# WHAT YOU ARE ASKED TO DO:
Although the records contain pictures, none belong in the copy: restate word for word only the lines from the one with "text: Storage/Cloud ->" through the one with "Enab -> Button.Enabled", both included.

# RECORDS FOR PROCESSING:

# # #

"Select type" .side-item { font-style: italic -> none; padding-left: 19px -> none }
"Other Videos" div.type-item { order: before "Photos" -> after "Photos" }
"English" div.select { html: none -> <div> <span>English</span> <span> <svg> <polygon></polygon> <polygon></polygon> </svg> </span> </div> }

# # #

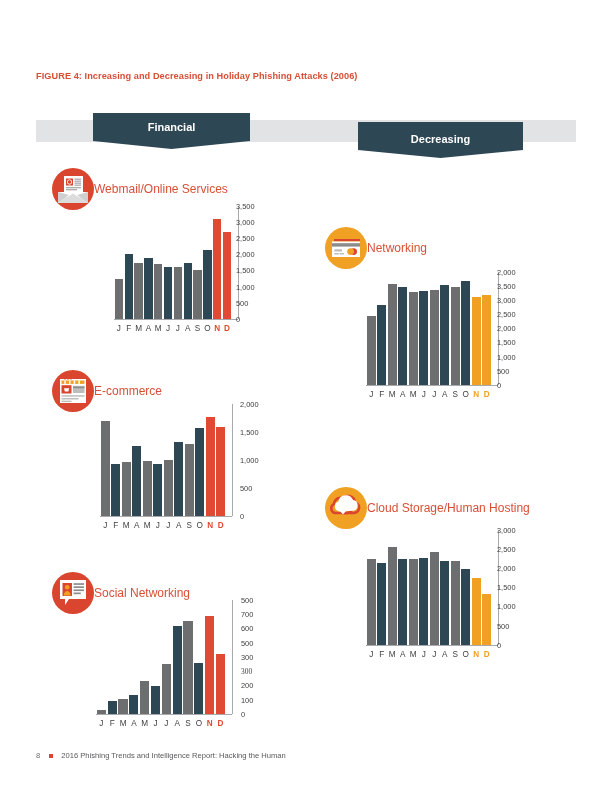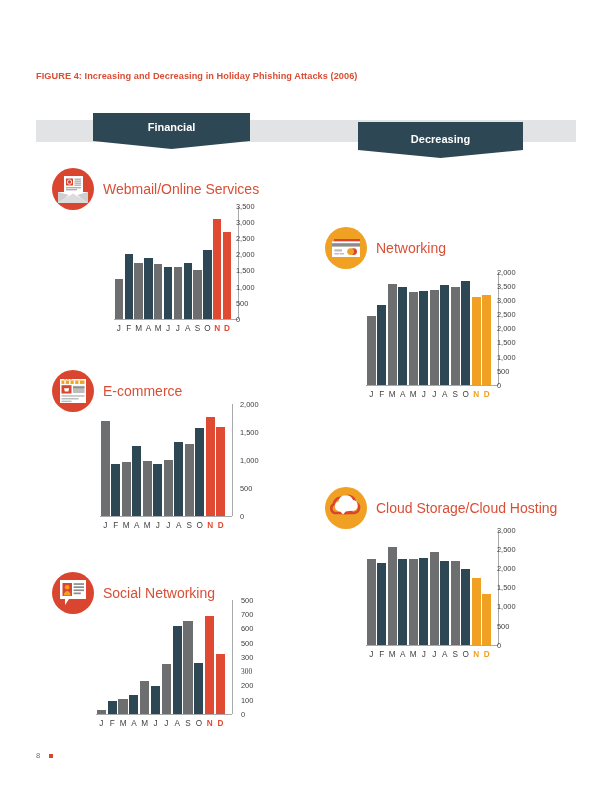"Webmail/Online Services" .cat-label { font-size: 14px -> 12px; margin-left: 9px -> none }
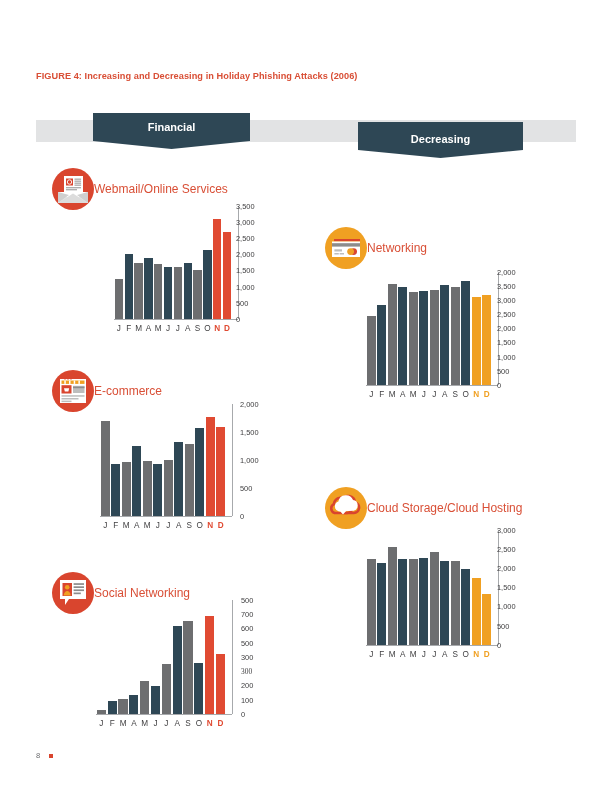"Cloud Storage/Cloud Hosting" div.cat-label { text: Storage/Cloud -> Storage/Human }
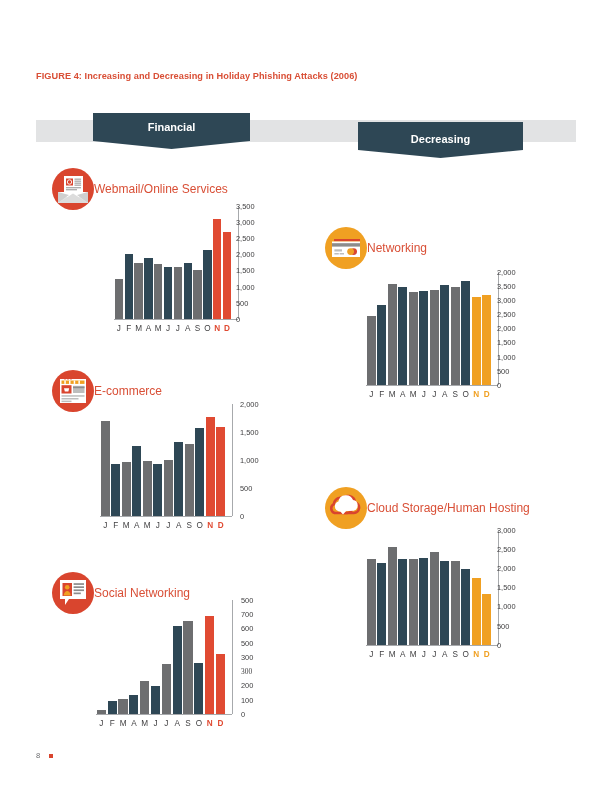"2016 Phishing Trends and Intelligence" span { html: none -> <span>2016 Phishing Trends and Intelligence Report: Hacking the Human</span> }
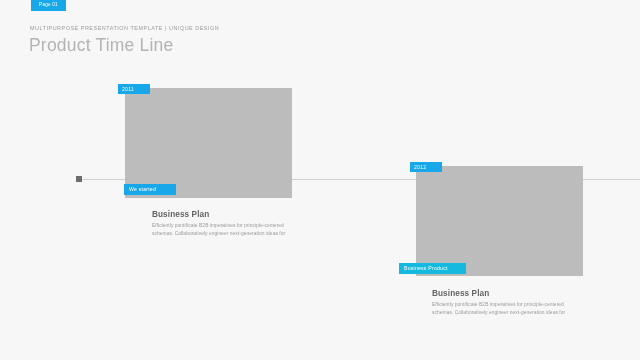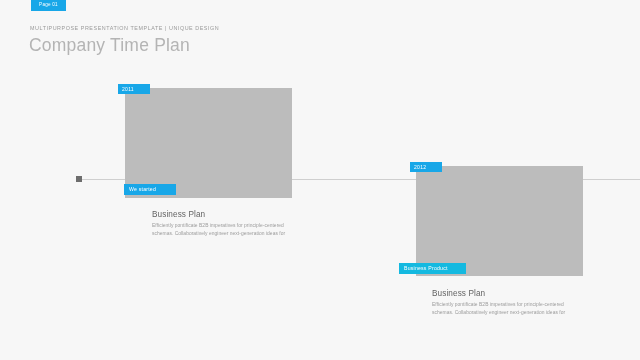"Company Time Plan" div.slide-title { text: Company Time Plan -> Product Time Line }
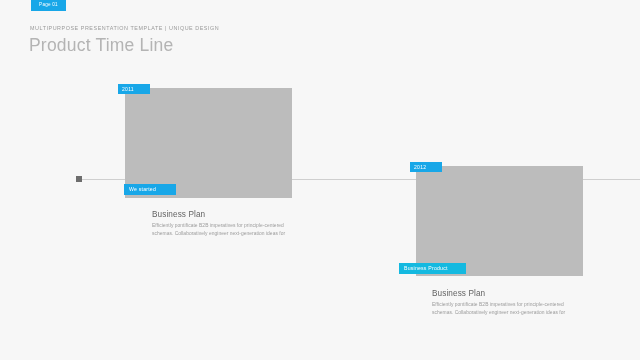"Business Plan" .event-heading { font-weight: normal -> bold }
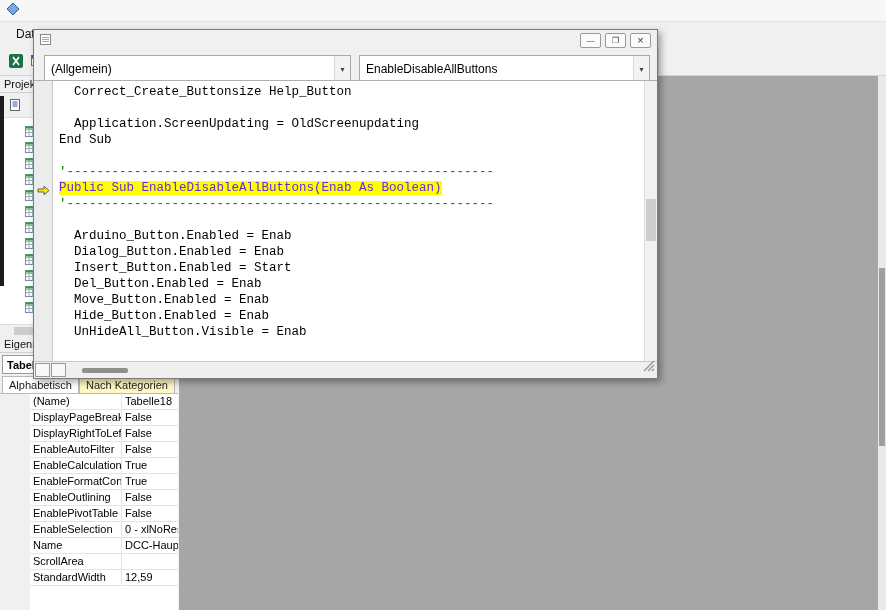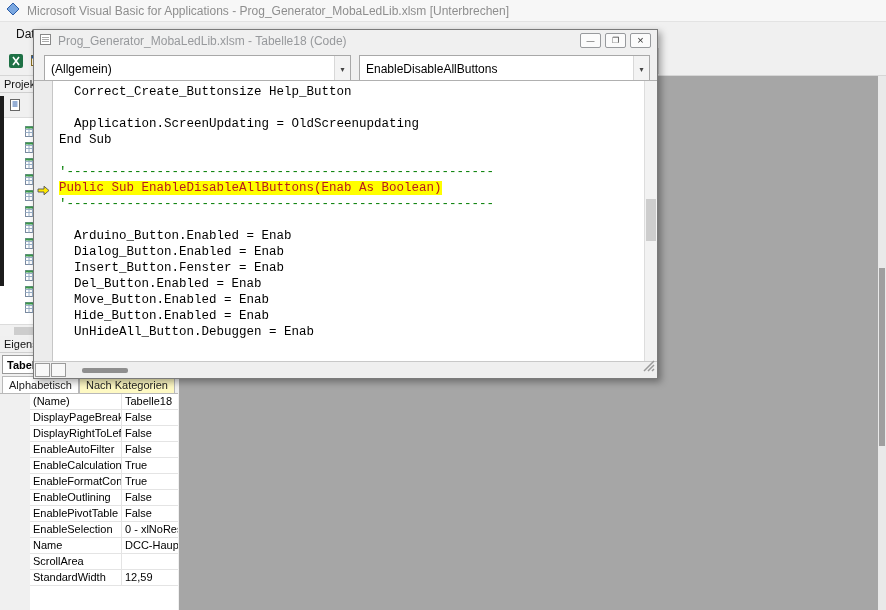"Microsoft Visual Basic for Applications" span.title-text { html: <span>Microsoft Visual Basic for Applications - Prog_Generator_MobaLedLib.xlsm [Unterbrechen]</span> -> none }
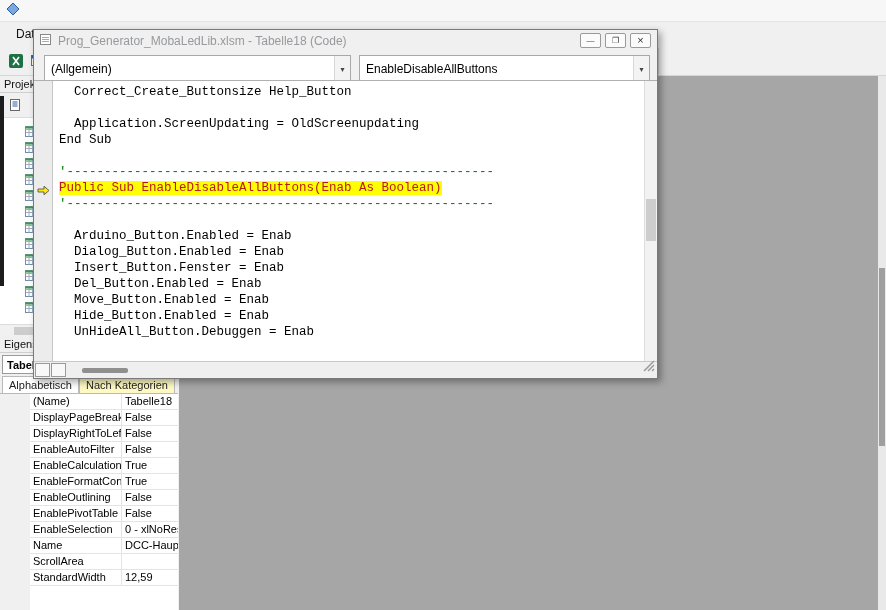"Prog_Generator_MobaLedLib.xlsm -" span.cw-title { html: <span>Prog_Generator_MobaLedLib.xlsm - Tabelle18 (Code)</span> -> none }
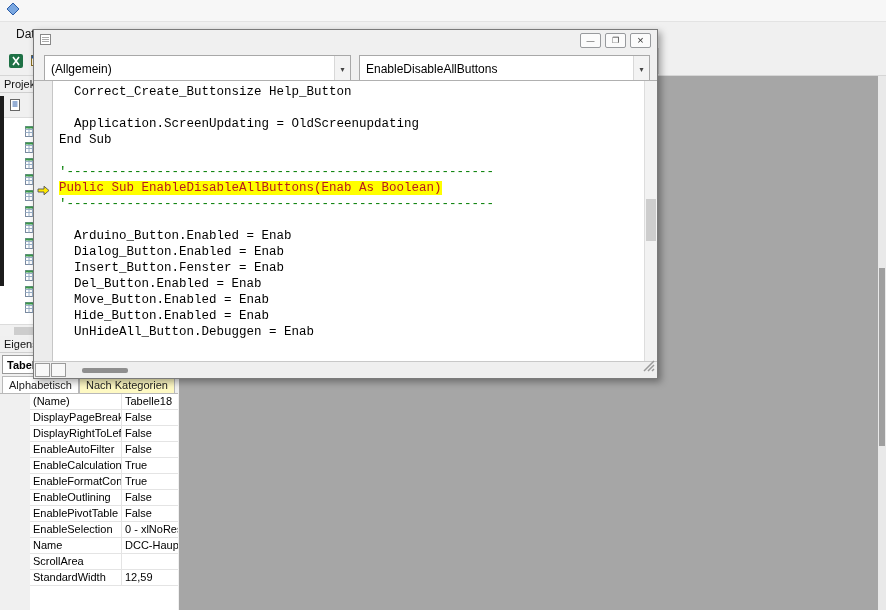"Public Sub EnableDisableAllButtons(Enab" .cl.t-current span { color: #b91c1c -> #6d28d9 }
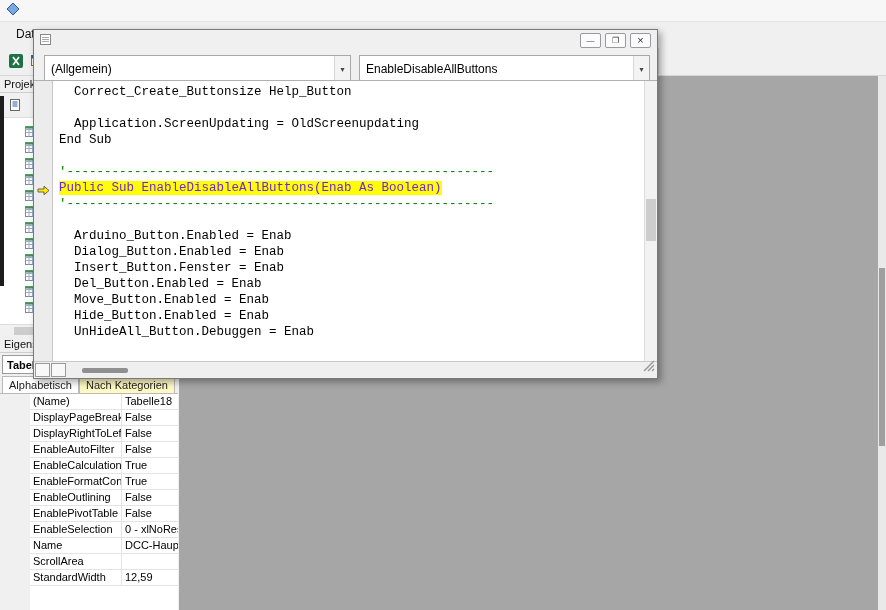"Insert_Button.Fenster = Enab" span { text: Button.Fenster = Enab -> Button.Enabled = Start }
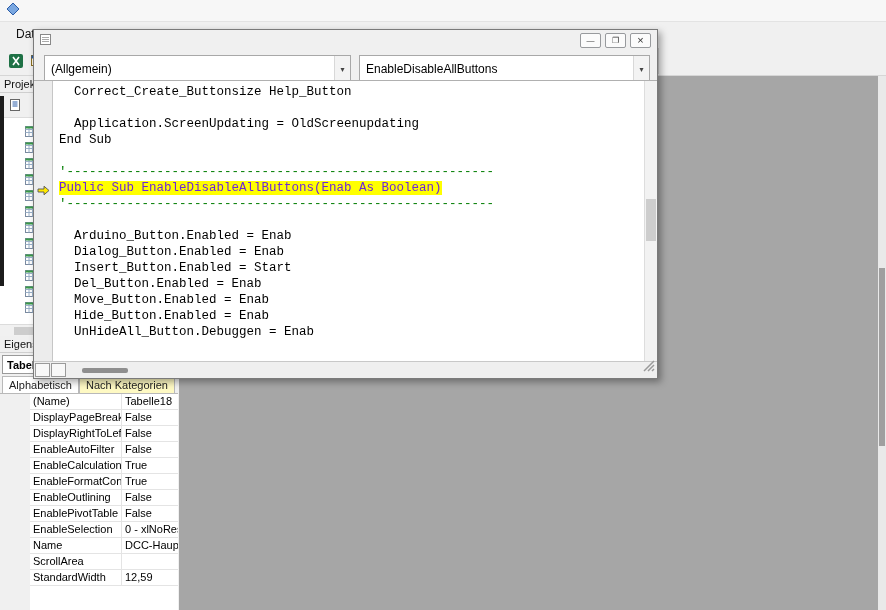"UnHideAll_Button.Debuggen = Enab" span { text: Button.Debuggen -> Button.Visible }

# # #

# RESULT FOR THIS EXERCISE:
"Cloud Storage/Cloud Hosting" div.cat-label { text: Storage/Cloud -> Storage/Human }
"2016 Phishing Trends and Intelligence" span { html: none -> <span>2016 Phishing Trends and Intelligence Report: Hacking the Human</span> }
"Company Time Plan" div.slide-title { text: Company Time Plan -> Product Time Line }
"Business Plan" .event-heading { font-weight: normal -> bold }
"Microsoft Visual Basic for Applications" span.title-text { html: <span>Microsoft Visual Basic for Applications - Prog_Generator_MobaLedLib.xlsm [Unterbrechen]</span> -> none }
"Prog_Generator_MobaLedLib.xlsm -" span.cw-title { html: <span>Prog_Generator_MobaLedLib.xlsm - Tabelle18 (Code)</span> -> none }
"Public Sub EnableDisableAllButtons(Enab" .cl.t-current span { color: #b91c1c -> #6d28d9 }
"Insert_Button.Fenster = Enab" span { text: Button.Fenster = Enab -> Button.Enabled = Start }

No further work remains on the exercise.